▶ **Task**:
The answer must consist of every line from the entries below that contains the word "class".

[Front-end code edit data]

=== Section Start ===

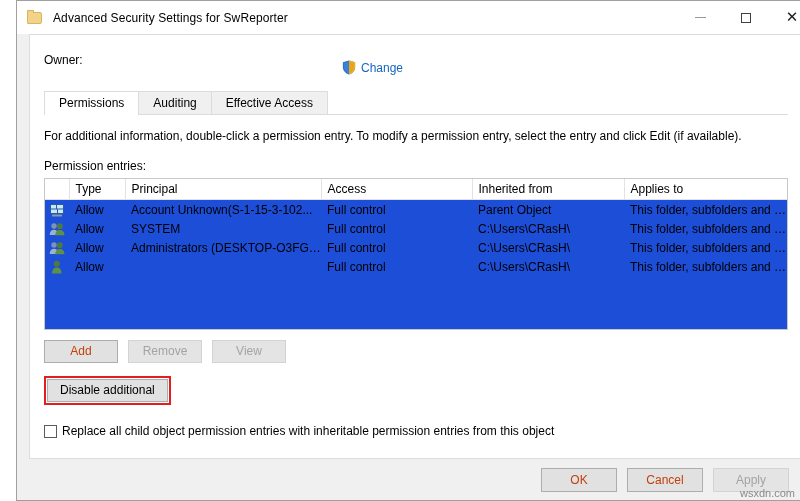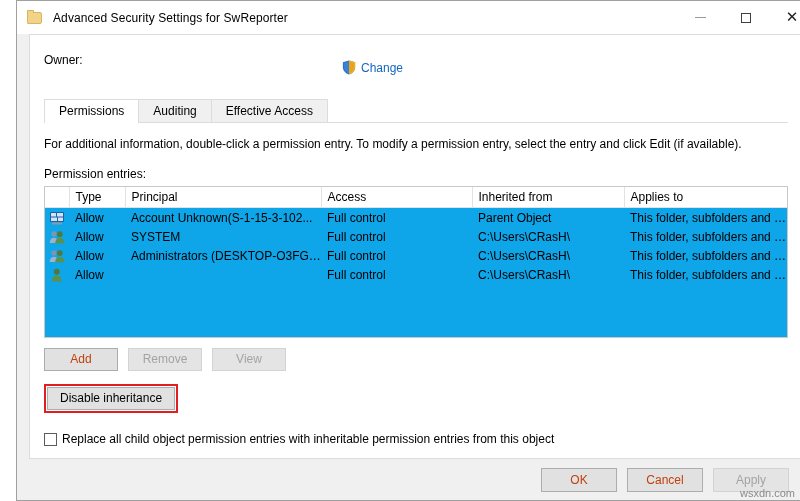--- a/index.html
+++ b/index.html
@@ -160,7 +160,7 @@
     display: flex;
     align-items: center;
     height: 24px;
-    margin-top: 28px;
+    margin-top: 20px;
     border-bottom: 1px solid #dcdcdc;
     position: relative;
   }

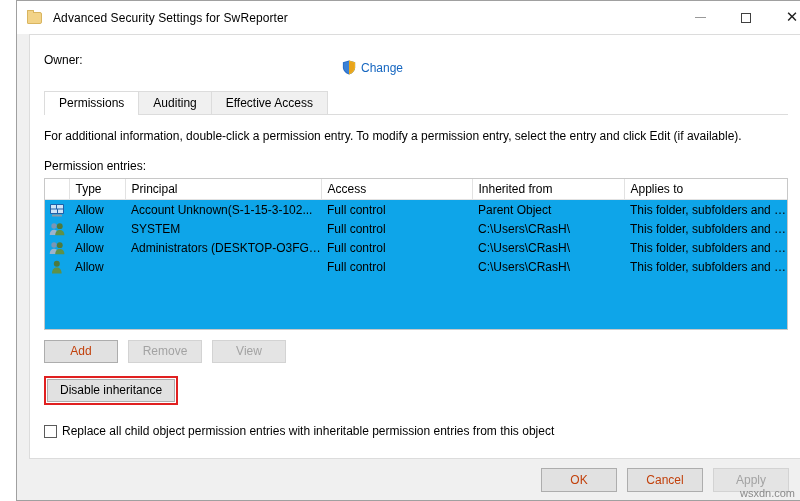--- a/index.html
+++ b/index.html
@@ -201,7 +201,7 @@
   
   .table-box {
     border: 1px solid #c8c8c8;
-    background: #0ea5e9;
+    background: #1d4ed8;
     height: 152px;
     box-sizing: border-box;
     overflow: hidden;

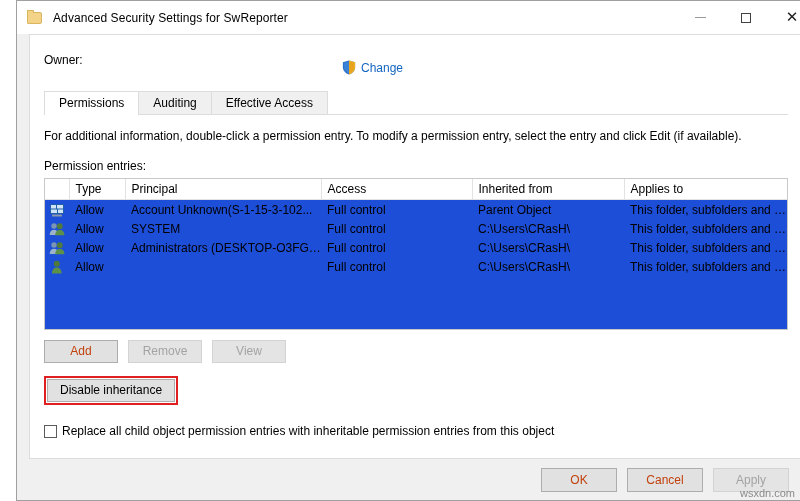--- a/index.html
+++ b/index.html
@@ -483,7 +483,7 @@
 
       
       <div class="inherit-wrap">
-        <div class="btn-inherit">Disable inheritance</div>
+        <div class="btn-inherit">Disable additional</div>
       </div>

=== Section End ===

▶ **Response below**:
       <div class="inherit-wrap">
-        <div class="btn-inherit">Disable inheritance</div>
+        <div class="btn-inherit">Disable additional</div>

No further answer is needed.